🤖 AI Summary
Real-time robot motion planning in dynamic human environments faces the challenge of simultaneously modeling uncertainty, strictly satisfying safety and kinematic constraints, and generating diverse, context-appropriate behaviors.
Method: This paper proposes a unified generative-optimization co-design framework. Its core innovation is a bidirectional feedback loop between a reward-guided Conditional Flow Matching (CFM) model and a Model Predictive Path Integral (MPPI) controller: CFM generates diverse, prior-informed initial trajectory proposals, while MPPI performs physics-based, constraint-aware trajectory optimization. Crucially, the two components interact via differentiable closed-loop integration, enabling synergistic trade-offs between generative diversity and optimization-driven safety.
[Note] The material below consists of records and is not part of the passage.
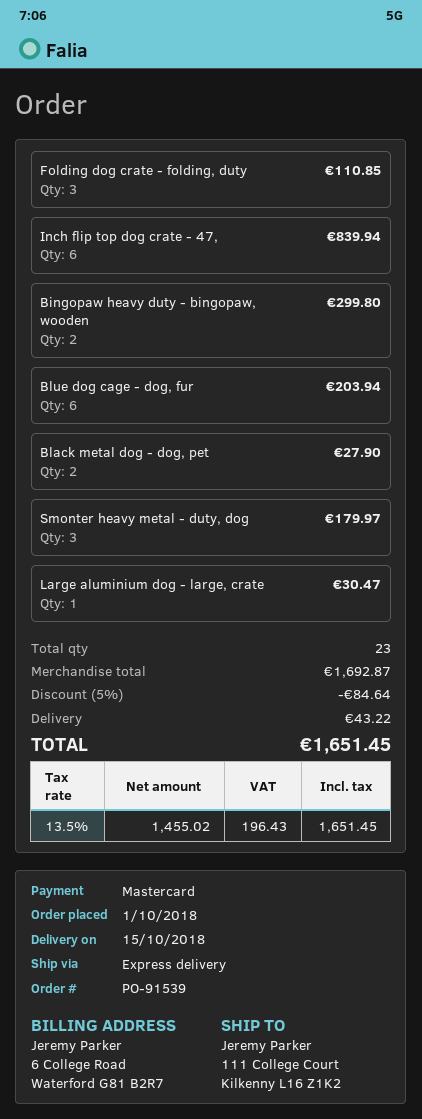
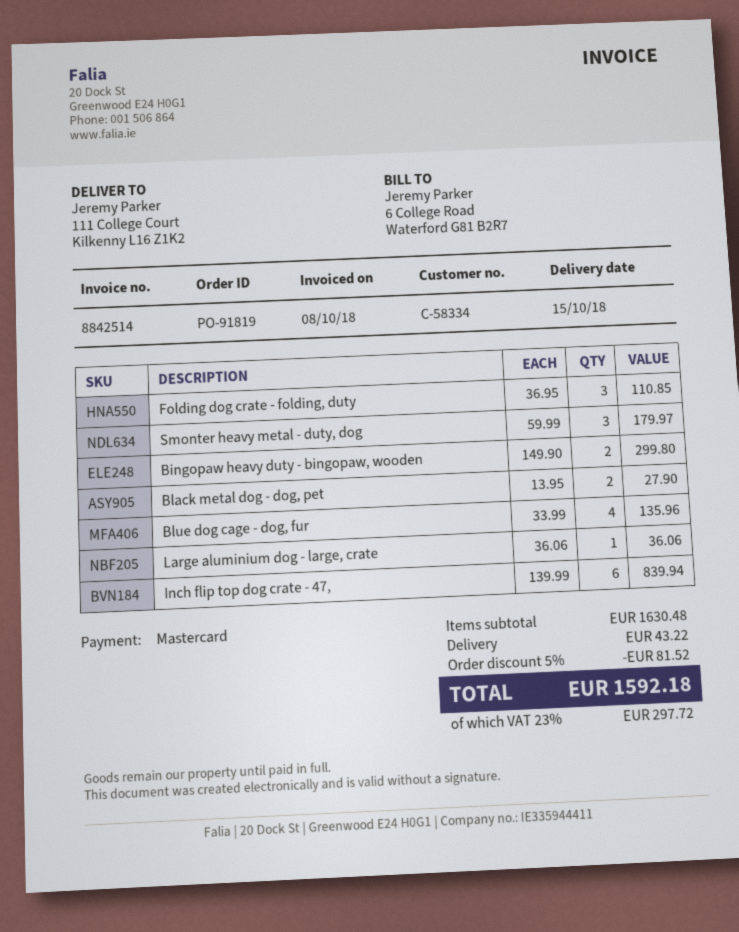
order number: PO-91539 -> PO-91819
Blue dog cage - dog, fur: 6 for 203.94 -> 4 for 135.96
Large aluminium dog - large, crate: 1 for 30.47 -> 1 for 36.06
subtotal: 1692.87 -> 1630.48
discount: 5% = 84.64 -> 5% = 81.52
tax: 13.5% = 196.43 -> 23% = 297.72
total: 1651.45 -> 1592.18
Results: Evaluated on autonomous social navigation tasks, the method achieves significant improvements in planning latency, safety compliance, and robustness to environmental dynamics—demonstrating effectiveness in complex, real-world human-centric scenarios.
📝 Abstract
Planning safe and effective robot behavior in dynamic, human-centric environments remains a core challenge due to the need to handle uncertainty, adapt in real-time, and ensure safety. Optimization-based planners offer explicit constraint handling but rely on oversimplified initialization, reducing solution quality. Learning-based planners better capture multimodal possible solutions but struggle to enforce constraints such as safety. In this paper, we introduce a unified generation-refinement framework bridging learning and optimization with a novel reward-guided conditional flow matching (CFM) model and model predictive path integral (MPPI) control. Our key innovation is in the incorporation of a bidirectional information exchange: samples from a reward-guided CFM model provide informed priors for MPPI refinement, while the optimal trajectory from MPPI warm-starts the next CFM generation. Using autonomous social navigation as a motivating application, we demonstrate that our approach can flexibly adapt to dynamic environments to satisfy safety requirements in real-time.